We can't watch the news. It lifts him up and places him at the heart of human suffering. 

He's kneeling beside his bed. Bumper, his beloved stuffed companion, held steadfastly in his grasp. He's praying. Praying for the child that was kidnapped. Worried that she doesn't have her Bumper, that she's scared and doesn't have her mom to tuck her in. He's praying for the sick. The homeless. He's praying that the war, just a word to him, will not come to pass. I can feel the quakes. See the fissures. His fragile foundation, built atop a world that does not deserve him, is coming loose.

His best friend moves away. We're not allowed to say his name.

He gives all of his allowance to the victims of Hurricane Katrina. He marches for miles through the streets of Salt Lake City protesting the use of child soldiers in Uganda. He tells everyone that, as a child himself, he feels the need to support other children. I notice that toys are disappearing. I ask him if he happens to know where they might be wondering off to. He informs me that he's been giving them away to his friends, friends that have less toys than he does. I beg him to stop. And then I feel ashamed because I know that he's a better person than I am.

We mount our bikes and embark on grand adventures. He documents his world with a camera.

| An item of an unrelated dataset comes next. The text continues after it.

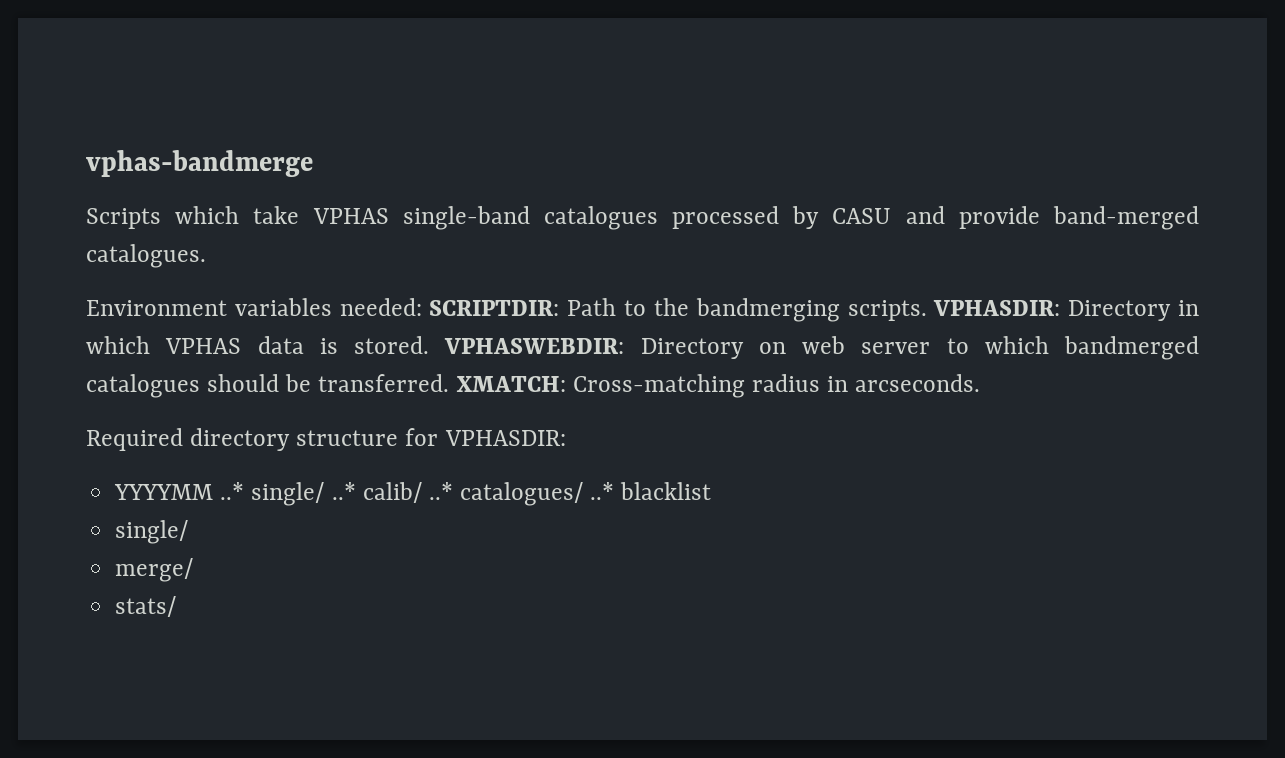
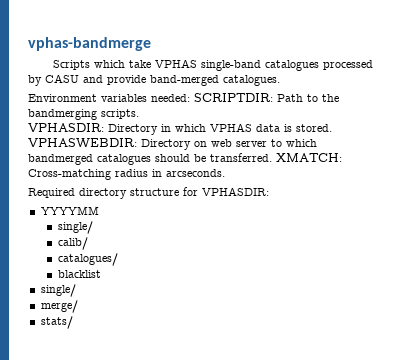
(927, 310) none -> (139, 114) //
[220,482,356,506] ..* single/ ..* -> [57,221,93,234] // single/ //
[428,482,453,500] ..* -> (88, 243) //
[590,482,615,500] ..* -> (118, 259) //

He doesn't understand why boys want to play war games, why they want to hurt one another. He says that they make him feel sad. He decides that he wants to be a girl. He wants to write and draw. To build instead of destroy. To cry when it comes and hug when in need. He has come to view boys as disheartening enigmas. All his friends are girls. He is adored. He becomes a God among mortals. 

At parent teacher conference I am told of his heroics. I'm also told that he can't sit still and he won't shut up. If he is not jumping up and down while yelling out everything he knows about a certain subject, he may be adamantly standing up for an underdog. He might also be staring at a butterfly and tracing its flight pattern in his mind, instead of working on an assignment. At lunch, he can be found sitting next to the kid who had previously been sitting alone. Or he may be using the tables as lilly pads.

I feel unworthy to be his mother.


 And the boy loved the tree...very much. And the tree was happy. ~The Giving Tree





We taped ourselves singing to one another. You can hear the river humming along with us. Its tune is much faster than ours. I can't make it slow down. 
.









I have my preconceptions.

When I see you, I don't.
I see myself, graphed and stitched to you.
I see me, trying to be you.
I will not see you.

But you will not see me.
We share our selfish eyes.
In yours, I am not me. And can't be.
In yours, I am you. Graphed and stitched.
You will try to be me. And I you.

I have my preconceptions,
And they are me.

~Olive



He makes a wish on every dandelion he sees.